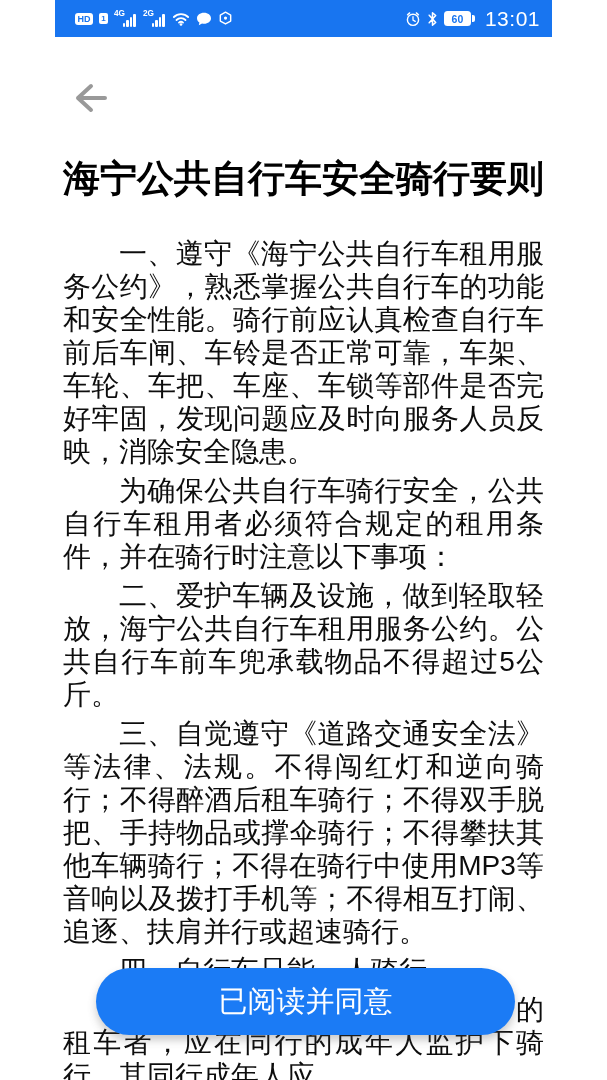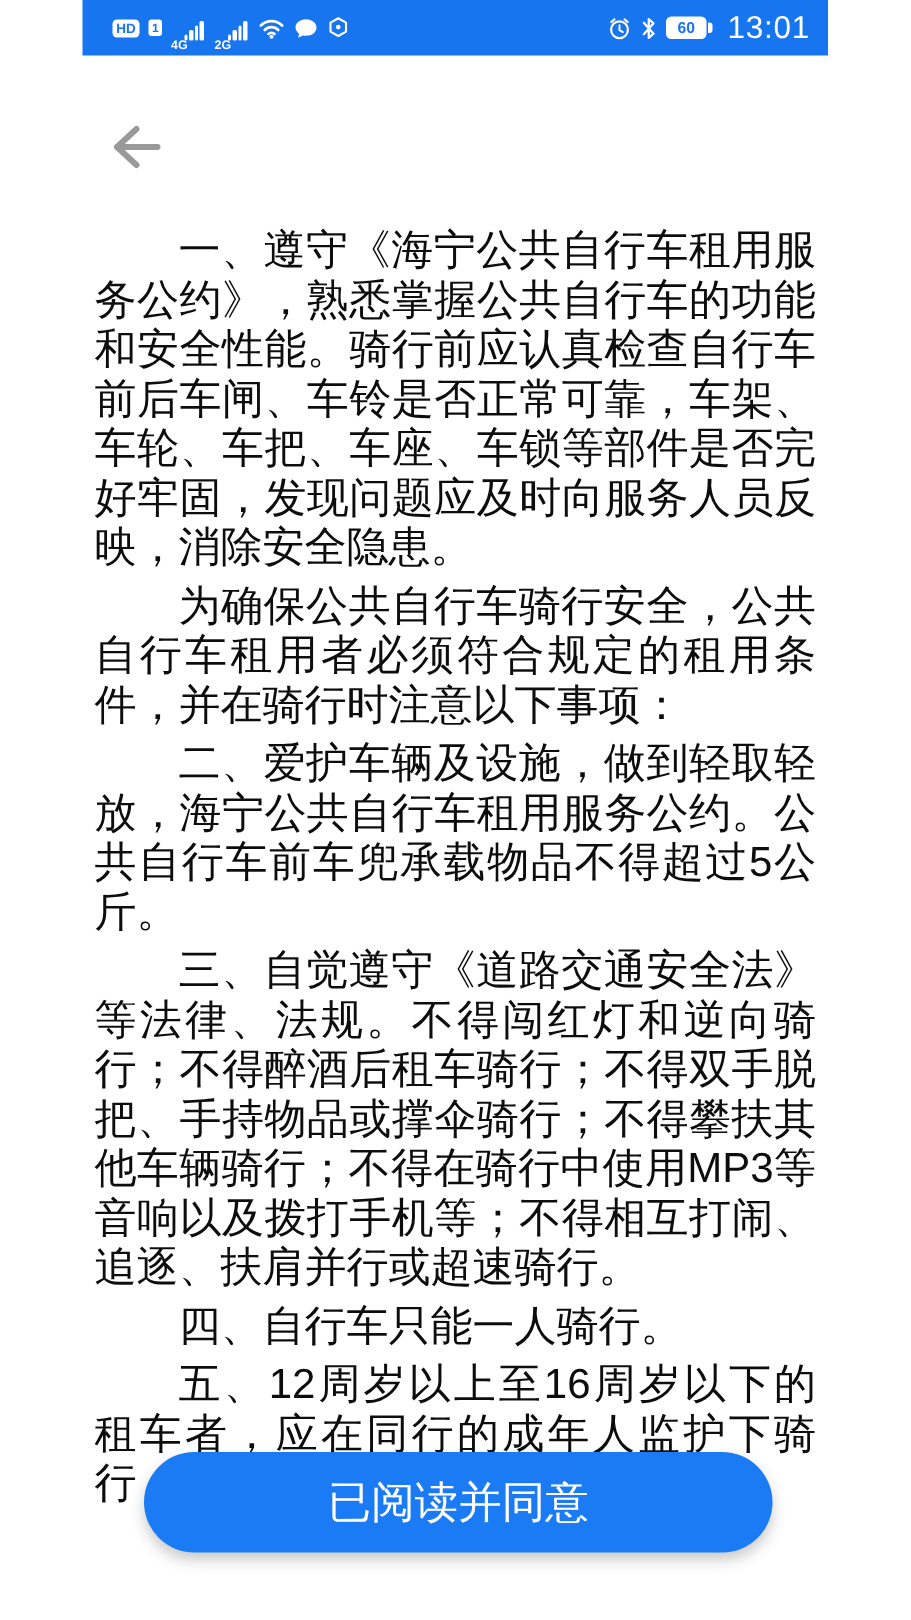--- a/index.html
+++ b/index.html
@@ -19,7 +19,7 @@
     color:var(--status-bar-blue,#1875f0);font-size:8px;font-weight:bold;border-radius:2px;
     width:9px;height:11px;}
   .sig{position:relative;width:23px;height:18px;}
-  .sig .net{position:absolute;top:16px;left:0;font-size:9px;font-weight:bold;line-height:9px;transform:scale(.92);transform-origin:left top;}
+  .sig .net{position:absolute;top:0;left:0;font-size:9px;font-weight:bold;line-height:9px;transform:scale(.92);transform-origin:left top;}
   .sig .bars{position:absolute;bottom:1px;right:1px;display:flex;align-items:flex-end;gap:1px;}
   .sig .bars i{display:block;width:2.6px;background:#fff;border-radius:1px;}
   .b1{height:4px}.b2{height:7px}.b3{height:10px}.b4{height:13px}

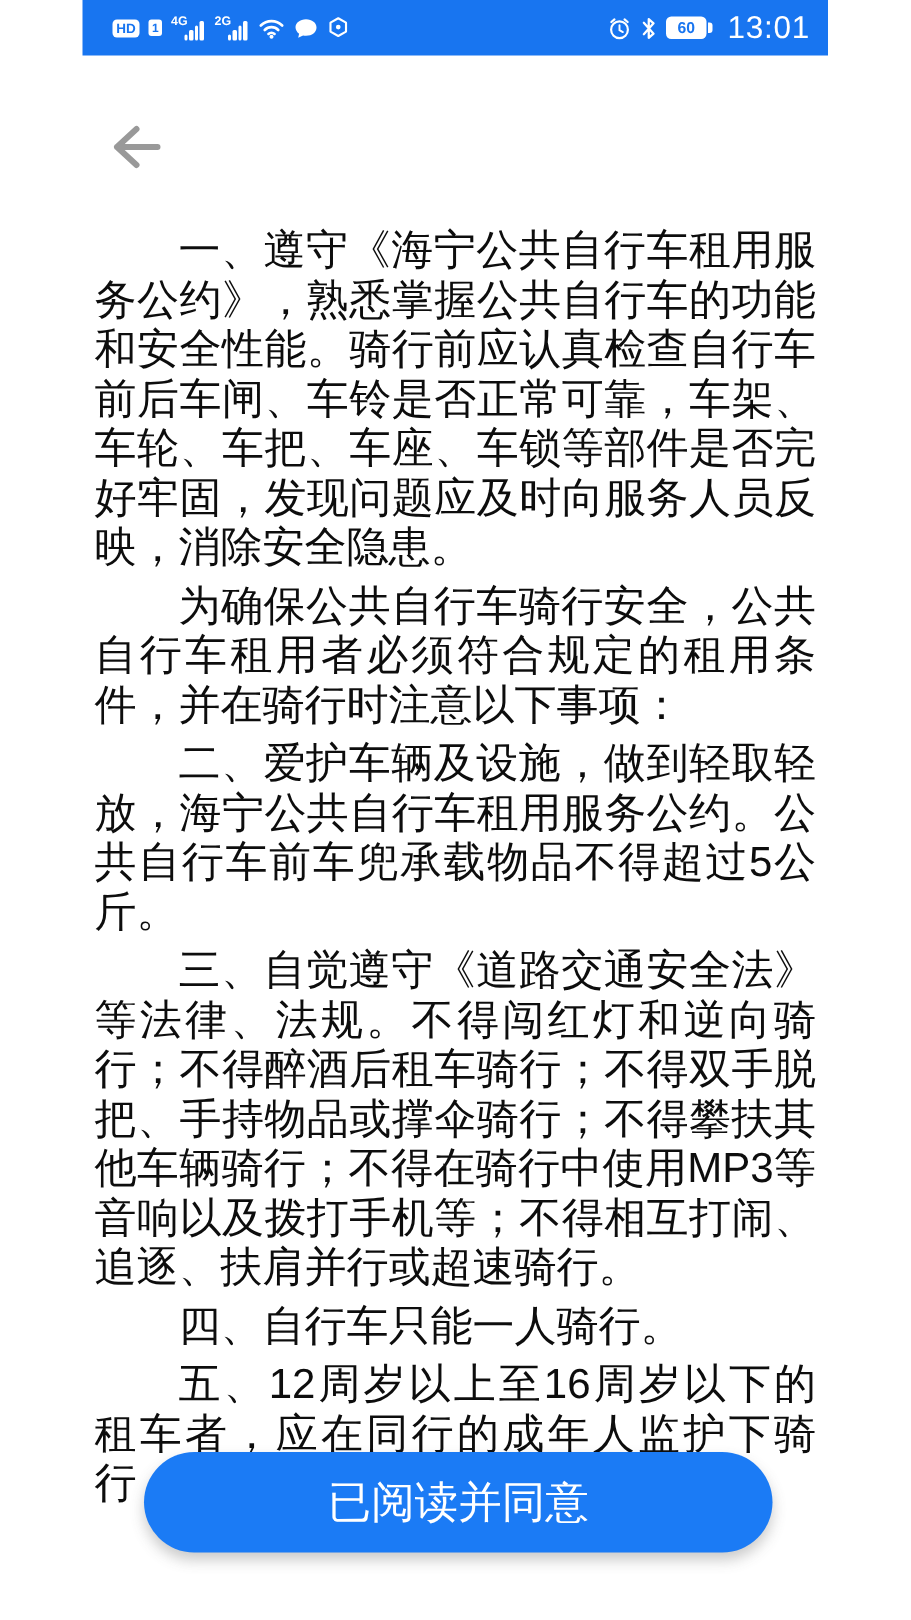--- a/index.html
+++ b/index.html
@@ -115,6 +115,7 @@
       </svg>
     </div>
 
+    <h1 class="doc-title">海宁公共自行车安全骑行要则</h1>
 
     <div class="doc">
         <p>一、遵守《海宁公共自行车租用服务公约》，熟悉掌握公共自行车的功能和安全性能。骑行前应认真检查自行车前后车闸、车铃是否正常可靠，车架、车轮、车把、车座、车锁等部件是否完好牢固，发现问题应及时向服务人员反映，消除安全隐患。</p>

INSTRUCTIONS TO FOLLOW -
All the data above is to be transcribed exactly, with no pictures included.

THE ANSWER -
--- a/index.html
+++ b/index.html
@@ -19,7 +19,7 @@
     color:var(--status-bar-blue,#1875f0);font-size:8px;font-weight:bold;border-radius:2px;
     width:9px;height:11px;}
   .sig{position:relative;width:23px;height:18px;}
-  .sig .net{position:absolute;top:16px;left:0;font-size:9px;font-weight:bold;line-height:9px;transform:scale(.92);transform-origin:left top;}
+  .sig .net{position:absolute;top:0;left:0;font-size:9px;font-weight:bold;line-height:9px;transform:scale(.92);transform-origin:left top;}
   .sig .bars{position:absolute;bottom:1px;right:1px;display:flex;align-items:flex-end;gap:1px;}
   .sig .bars i{display:block;width:2.6px;background:#fff;border-radius:1px;}
   .b1{height:4px}.b2{height:7px}.b3{height:10px}.b4{height:13px}

--- a/index.html
+++ b/index.html
@@ -115,6 +115,7 @@
       </svg>
     </div>
 
+    <h1 class="doc-title">海宁公共自行车安全骑行要则</h1>
 
     <div class="doc">
         <p>一、遵守《海宁公共自行车租用服务公约》，熟悉掌握公共自行车的功能和安全性能。骑行前应认真检查自行车前后车闸、车铃是否正常可靠，车架、车轮、车把、车座、车锁等部件是否完好牢固，发现问题应及时向服务人员反映，消除安全隐患。</p>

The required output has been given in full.